Duyguyu doğuran düşünce olduğu göre, duygularına hükmetmek isteyenler, düşüncelerine hükmetmelidir. Bu nasıl olacak? Bir örnekle açıklayalım:
Bir tanıdığımız selamımızı almasa ne hissederiz? Kimi öfke hisseder, kimi üzüntü, mutsuzluk hisseder, kimi de hiçbir şey hissetmez. Selam almayanın kibirli olduğunu düşünenler öfkelenir, önemsenmediğini değer verilmediğini düşünenler üzülür, sanırım beni görmedi ya da tanıyamadı diye düşünenler hiçbir şey hissetmezler. Selam almayan kişinin gerçek niyetini kimse bilemez, herkes verdiği manayı doğru kabul ediyor. Bana değer vermedi diye üzülenler; vermediyse o vermedi, o onun görüşü. Sen kendi gözünde değerliysen yanılan o. Kibirli diye öfkelenenler; kibirli olan o! O kibirli diye öfkelenmek senin bileceğin iş! Görmediyse o görmedi, yani olay onunla ilgilidir.

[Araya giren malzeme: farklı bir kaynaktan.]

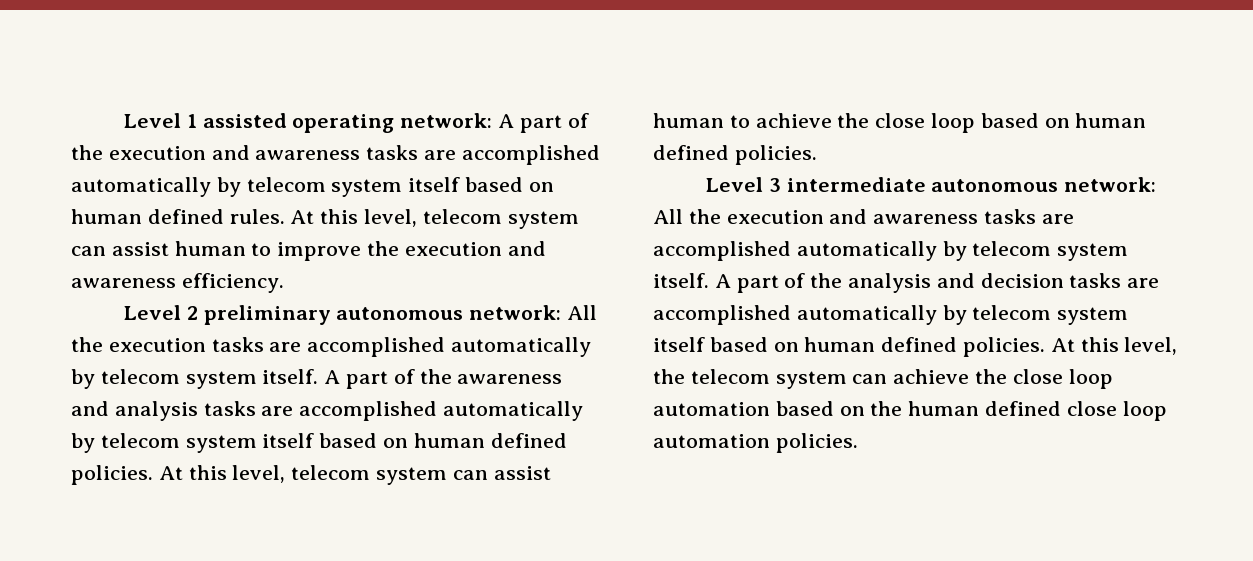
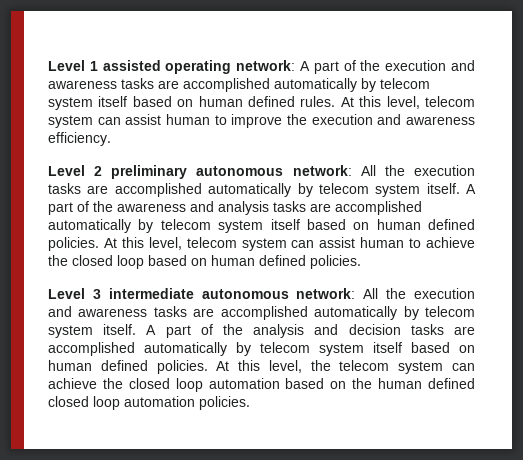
- At this level, telecom system can assist human to achieve the close loop based on human defined policies.
+ At this level, telecom system can assist human to achieve the closed loop based on human defined policies.
- At this level, the telecom system can achieve the close loop automation based on the human defined close loop automation policies.
+ At this level, the telecom system can achieve the closed loop automation based on the human defined closed loop automation policies.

hissimizin sorumlusu düşüncelerimizdir. Beni sen üzdün, sen öfkelendirdin vb demek, hatırlamak istemediğim otomatik düşüncelerimi hatırlattın demek gibi bir şey. Değer görmeden büyümüş bir insan bunun ezikliğini içten içe sürekli hissettiği için pek çok olay ona değersiz olduğu düşüncesini hatırlatır.
Düşüncelerine hakim olmak isteyenler, olumsuz bir duygu hissettiğinde, kafasından geçen düşüncelere odaklanmalıdır. Düşüncelerini fark edenler, bu düşüncelerinin önemli bölümün otomatik düşünce olduğunu fark ederek farklı bir mana aramaya yönelmelidirler. ‘Bana bu düşünceleri bir arkadaşım anlatsaydı ona ne tavsiye ederdim?’ sorusu manayı değiştirmede çok yardımcı olur. Özellikle kriz anlarında, sıkıntılı durumlarda alınan kararlar tekrar gözden geçirilerek daha makul düşüncelere ulaşmak mümkün olur.